Understanding offender rehabilitation

DOI: 10.4324/9781003186793-1

1.1 Empirical background

Offender rehabilitation is a strategy of paramount importance that the criminal justice system uses to promote the reintegration of individuals into the community (Armstrong & McNeill, 2012; Ministry of Justice UK, 2013). In this vein, motivating offenders to engage in rehabilitative interventions is a key step toward their potential desistance from further criminal behaviour (Fazel & Danesh, 2002; Fazel & Wolf, 2015; World Health Organization, 2005). As inmates are three times more likely to struggle with multiple vulnerabilities (which includes, for example, mental health problems, substance misuse and learning disabilities) than the population in general (Sinha, 2010), commensurate rehabilitation strategies ought to tackle clusters of correlated needs and provide multifaceted solutions (Andrews & Bonta, 2016). To that end, the involvement of professionals from multiple areas of care in the rehabilitation process is pivotal to enhance people’s odds of remaining crime free (Hean et al., 2009; Strype et al., 2014).
Policymakers worldwide strive to produce adequate policies that progress integrated care organised between criminal justice and welfare services (Department i Helse og Omsorg, 2013; Department of Health, 2010; World Health Organization, 2015). When interagency collaboration engenders co-provided care, mental health outcomes improve, reoffending rates decrease and the financial costs incurred by the taxpayers supporting prison and health services drop (Bond & Gittell, 2010). The challenge, however, is that policymakers and service leaders have focused on generic integration strategies that overlook the reality existent at street level, such as the mis-alignment of organisational working schedules, logistical issues and limited resources (Rocha & Holmen, 2020).
This book reflects on a case study was conducted in the context of offender rehabilitation in England and Wales to explore the perspective of front-line workers across criminal justice and welfare systems. The focus of the study was on a public service called Criminal Justice Liaison and Diversion (L&D), an organisation that supports vulnerable offenders when they are first in touch with the criminal justice system (e.g., police custody and court) by diverting them, if appropriate, to health and other care services as early as possible in their trajectory through criminal justice (James, 1999). As such, L&D is a model of funding, administration, organisation, service delivery and care designed to engender connectivity, alignment and collaboration within and between differentiated sectors (Kodner & Spreeuwenberg, 2002).
For over three decades, L&D services have been locally managed (Reed, 1992), which has produced varied results across sites. During this time, however, the national government has recurrently attempted to unify L&D practice over England (James, 1999). In its most recent attempt, the government has commissioned a review to assess the condition of people with mental health problems or learning disabilities in the criminal justice system (Carter, 2007), which resulted in a report (Bradley, 2009) confirming the relevance of L&D services at both police custody and courts to divert vulnerable individuals into care (McGilloway & Donnelly, 2004). Based on the findings of the review, policymakers and service leaders developed a national model for L&D services intending to unify practice across the sites (NHS England Liaison and Diversion Programme, 2014). The document specifies outcomes to be equally achieved nationwide and bases the funding of local services according to their performance. This formula was initially implemented in a few forerunner locations (called “wave one” sites) in England on April 2014 and has, ever since, been spread across all the sites.
In light of this, this book investigates how interagency collaboration between L&D and neighbouring services has been perceived by street-level L&D workers after the introduction of the new national model for liaison and diversion services. The focus is pointedly on the perspective of front-line workers to explore a different angle regarding models of interagency collaboration across criminal justice and welfare systems, as traditional research is prone to focus on service-level outcomes (Parker et al., 2018). In other words, by investigating the perspective of L&D front-line workers on the role of the service as a bridge between criminal justice and welfare services, this book is an attempt to develop a better understanding as to why interagency collaboration is still challenging to achieve at the street level despite the willingness demonstrated by organisations to work in tandem.
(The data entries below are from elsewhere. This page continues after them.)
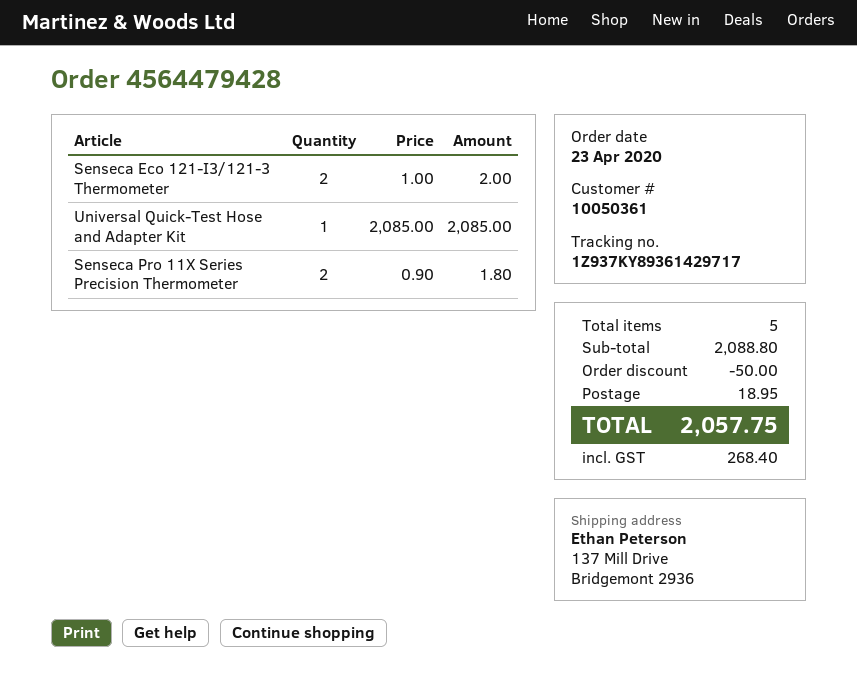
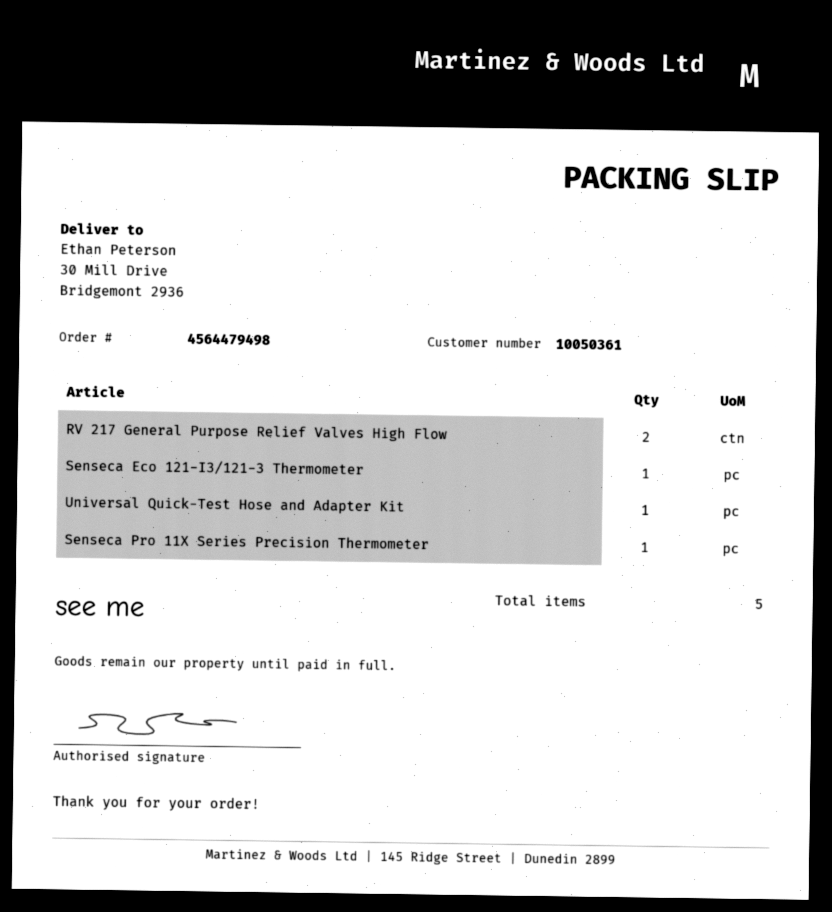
order number: 4564479428 -> 4564479498
ship to: 137 Mill Drive, Bridgemont 2936 -> 30 Mill Drive, Bridgemont 2936
Senseca Eco 121-I3/121-3 Thermometer: 2 -> 1
Senseca Pro 11X Series Precision Thermometer: 2 -> 1
RV 217 General Purpose Relief Valves High Flow: none -> 2

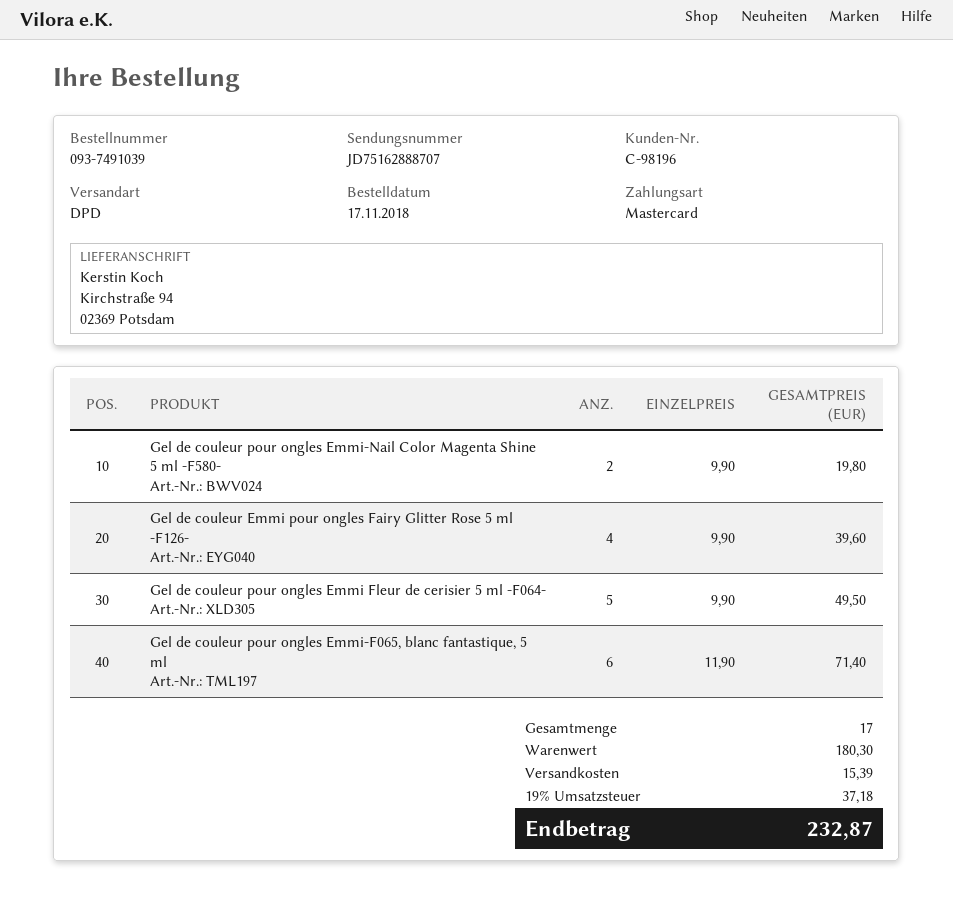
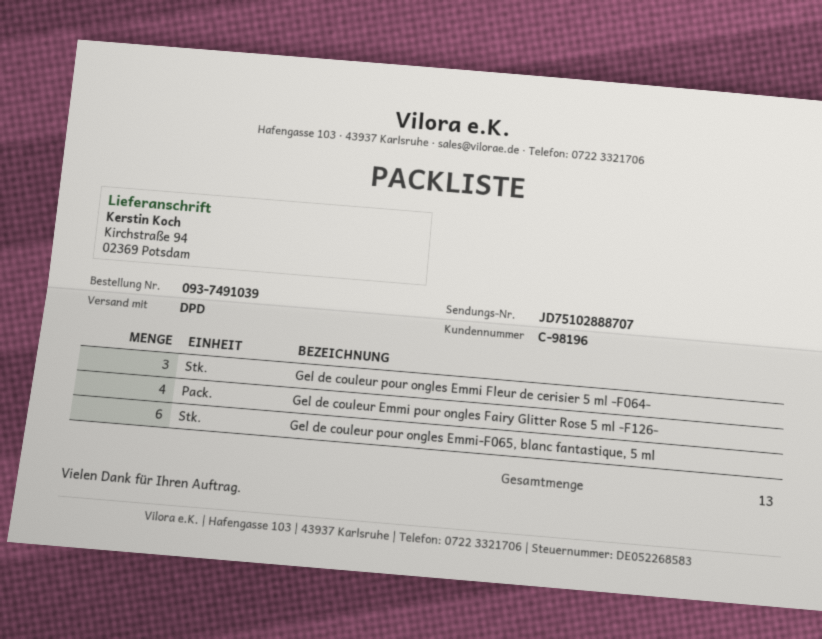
tracking number: JD75162888707 -> JD75102888707
Gel de couleur pour ongles Emmi-Nail Color Magenta Shine 5 ml -F580-: 2 -> none
Gel de couleur pour ongles Emmi Fleur de cerisier 5 ml -F064-: 5 -> 3
total quantity: 17 -> 13

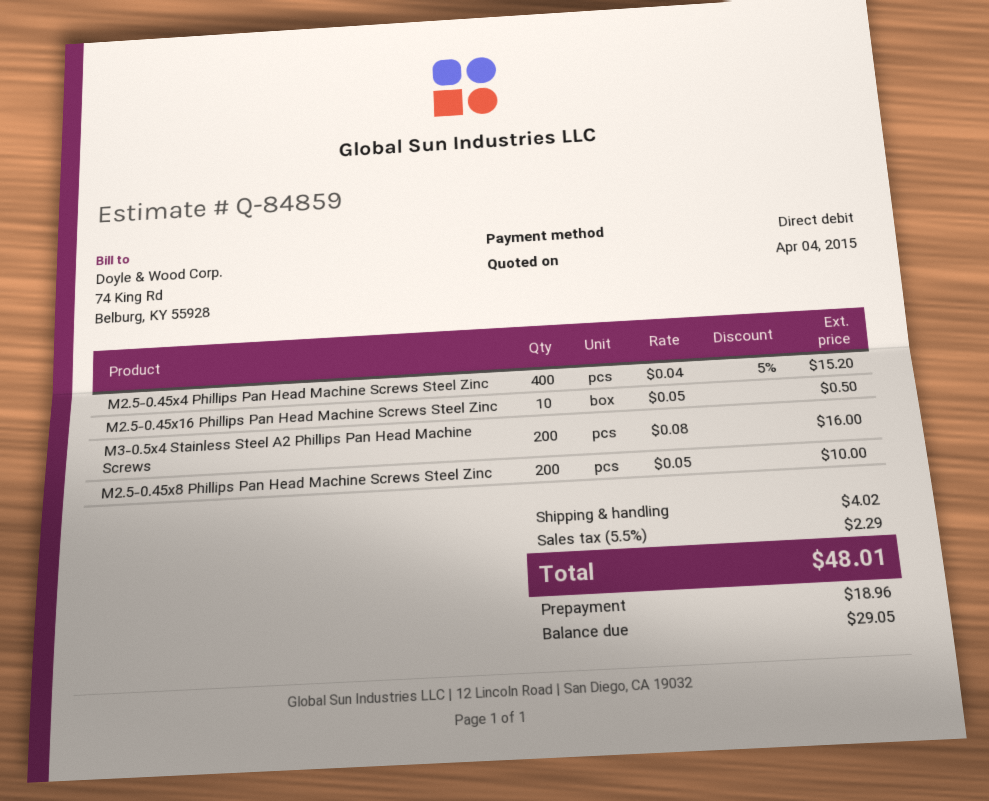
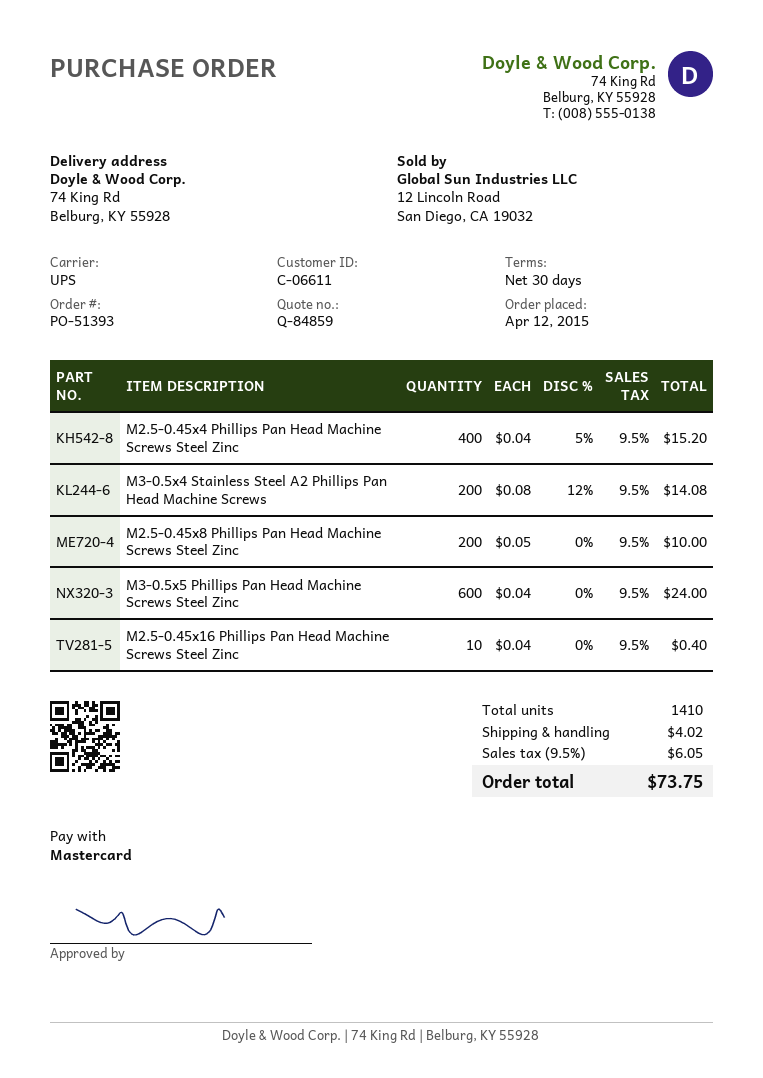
payment method: direct debit -> Mastercard
M2.5-0.45x16 Phillips Pan Head Machine Screws Steel Zinc: 10 x 0.05 = 0.50 -> 10 x 0.04 = 0.40
M3-0.5x4 Stainless Steel A2 Phillips Pan Head Machine Screws: 200 x 0.08 = 16.00 -> 200 x 0.08 - 12% = 14.08
M3-0.5x5 Phillips Pan Head Machine Screws Steel Zinc: none -> 600 x 0.04 = 24.00
tax: 5.5% = 2.29 -> 9.5% = 6.05
total: 48.01 -> 73.75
1.2 Theoretical background: interagency collaboration in offender rehabilitation

Interagency collaboration has been widely suggested as an appropriate means to address the challenges of vulnerable individuals coming in contact with the criminal justice system by the scientific literature (Department i Helse og Omsorg, 2013; Department of Health, 2010; World Health Organization, 2015). Notwithstanding, readers striving to make sense of the topic might find themselves dumbfounded by the wide range of interchangeable terms loosely adopted to explain the same phenomenon, that is, organisations working in tandem. This creates a conundrum for those attempting to differentiate interorganisational relationships from interagency collaboration. Terms such as interagency, multiagency and multisectoral, for instance, have been used to describe the relationship between different organisations (Statham, 2011; Williams, 2012). Moreover, terms such as cooperation, collaboration, coordination and integration have been adopted to describe the increasing levels of formalisation that such relationship embodies. Table 1.1 exemplifies the multiple levels of interagency working.
Table 1.1 Increasing levels of formalisation (Frost, 2005)
Label Features

Cooperation Organisations working together, but independently, to achieve consistent goals and provide complementary services
Collaboration Organisations working jointly to address the shared goal of mitigating issues of duplication and/or gaps in service provision
Coordination Organisations working together in a planned and systematic fashion to achieve agreed-upon and shared objectives
Integration Different organisations merging to enhance service delivery
This streamlined taxonomy serves to illustrate why it is possible to observe in the literature a degree of interchangeability among the mentioned terms, that is, the transferable characteristics to be equally observed in every joint initiative: information sharing, common decision-making and coordinated interventions (Statham, 2011).
In England and Wales, public policy has followed these notions and promoted various collaboration models to be operationalised by agencies in both criminal justice and welfare systems (UK Crown, 2007; Department of Health, 2013; Department of Health and Concordat Signatories, 2014; Home Office UK, 2014; Home Office, 2015; Home Office Department of Health, 2000). The shared goal of these models has been to improve health and social care outcomes for individuals and lowering service costs, which should be facilitated by information sharing, common decision-making and coordinated interventions (Home Office UK, 2014).
In other areas, the idea is the same. Models of collaboration between criminal justice and welfare systems, which generally tend to focus on prearrest/pre-sentence interventions to avoid unnecessary incarcerations (Earl et al., 2015; Herrington et al., 2009; Winters et al., 2015), also prioritise information sharing and integrated care, usually organised between the police and services in both criminal justice and welfare systems. In the literature, there is a lot written, for example, about the crisis intervention team, an American-based model of collaboration that qualifies police officers to manage vulnerable individuals and to provide them with treatment instead of arrest (Boscarato et al., 2014; (Laign et al., 2009; Winters et al., 2015). However, other models of prearrest/pre-sentence collaboration can also be found in Australia (Herrington et al., 2009), Canada (Winters et al., 2015) and the USA (Clayfield et al., 2005).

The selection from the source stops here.